Praise and encouragement
It’s important to praise children’s efforts (“That’s great!” “Well done!” “It’s beautiful!”), but also to encourage them to make an effort. If a child is rushing through cutting or colouring you can model doing it slower and saying “Slowly!”, or “Carefully!”. Focusing and staying on task is another important skill for young children to learn!
Allow sufficient time to finish the craft. This is especially important with 3 – 6 year olds as they usually want to take their craft home and they can get quite upset if they don’t finish it. This is why it’s so important to do the craft yourself before the class and always allow more time than you think you will need! Fast finishers can always help other children, help tidy up, or just make sure you have some worksheets or activities that they can do on their own while the others finish. It’s especially important to allow time for tidying up if you have another class straight afterwards!
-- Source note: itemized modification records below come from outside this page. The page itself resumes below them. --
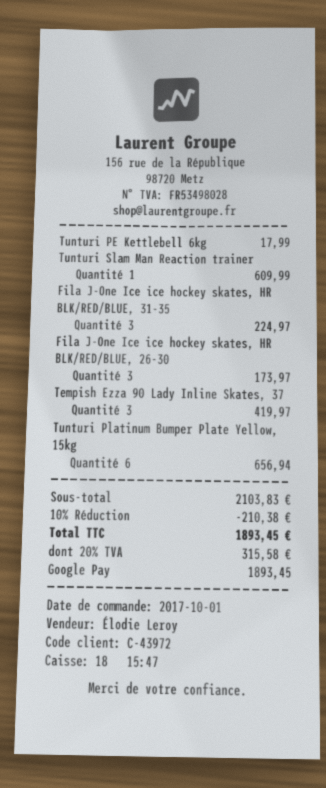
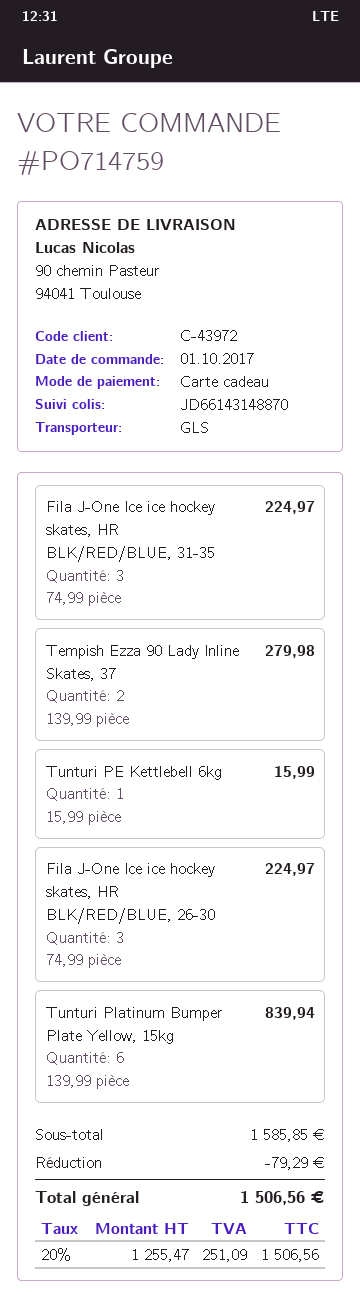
payment method: Google Pay -> gift card
Tunturi PE Kettlebell 6kg: 1 for 17.99 -> 1 for 15.99
Tunturi Slam Man Reaction trainer: 1 for 609.99 -> none
Fila J-One Ice ice hockey skates, HR BLK/RED/BLUE, 26-30: 3 for 173.97 -> 3 for 224.97
Tempish Ezza 90 Lady Inline Skates, 37: 3 for 419.97 -> 2 for 279.98
Tunturi Platinum Bumper Plate Yellow, 15kg: 6 for 656.94 -> 6 for 839.94
subtotal: 2103.83 -> 1585.85
discount: 210.38 -> 79.29
tax: 20% = 315.58 -> 20% = 251.09
total: 1893.45 -> 1506.56

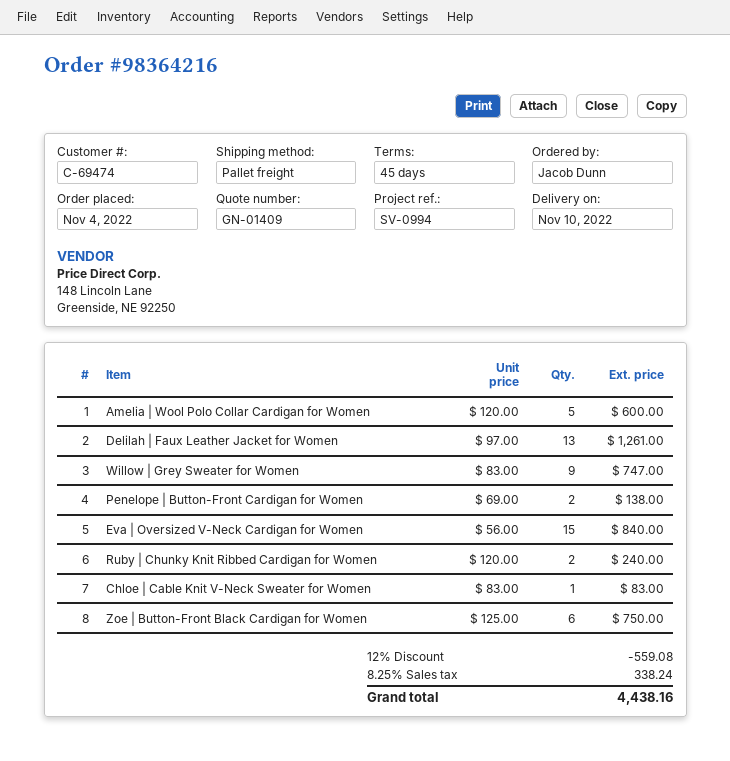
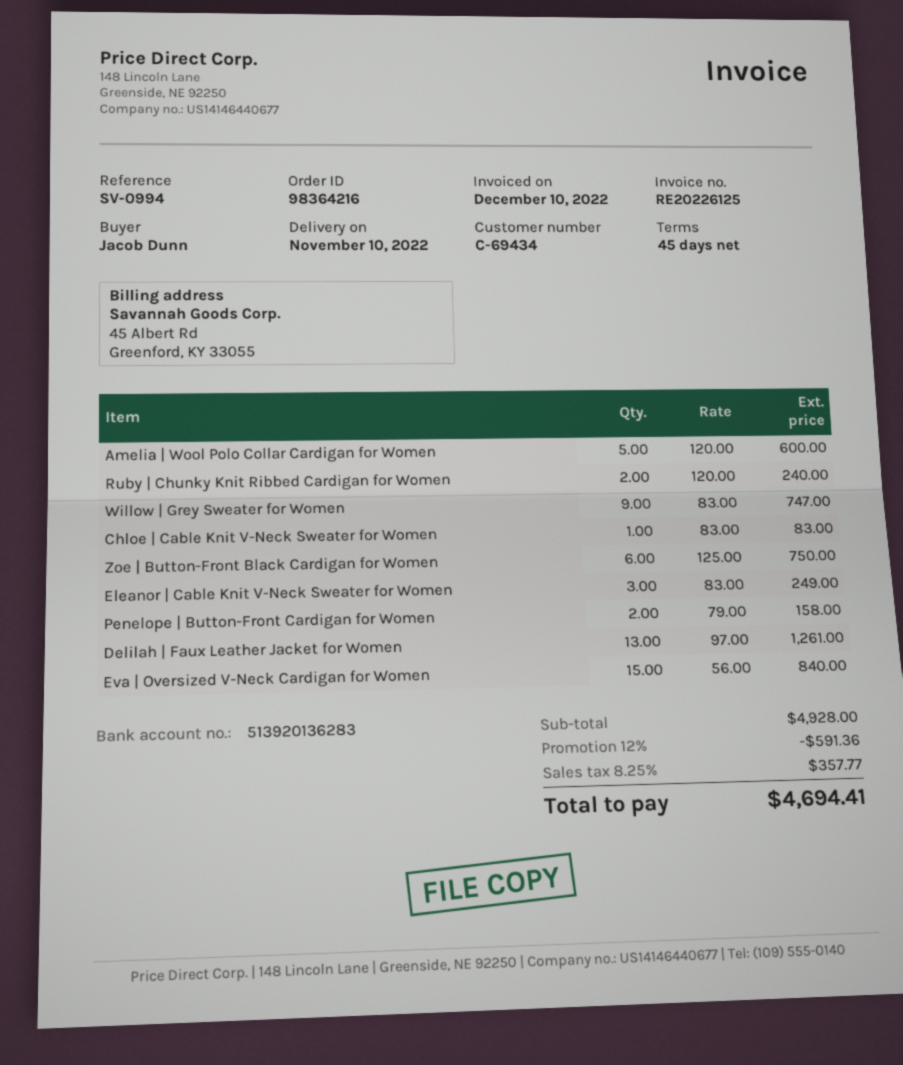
customer number: C-69474 -> C-69434
Penelope | Button-Front Cardigan for Women: 2 x 69.00 = 138.00 -> 2 x 79.00 = 158.00
Eleanor | Cable Knit V-Neck Sweater for Women: none -> 3 x 83.00 = 249.00
discount: 12% = 559.08 -> 12% = 591.36
tax: 8.25% = 338.24 -> 8.25% = 357.77
total: 4438.16 -> 4694.41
If all the students work together clearing up can be done remarkably quickly. Assign roles to different children; “Scissor collector” “Glue collector” “Bin monitor”, etc. You can find many tidying up songs for children on the internet, or sing or chant your own tidying up song to make the task more fun!
Ideas and resources
There are thousands of great craft ideas on the internet, and Pinterest is a great place to look. We also have a lot of crafts and printable activities here at Tea Time Monkeys that you can use with little learners! They’ve all been tried and tested with children from 3 to 7 years old in my classes and I’ve included tips and tricks where appropriate to help you adapt them to your needs.
We hope you and your little ones enjoy your craft classes!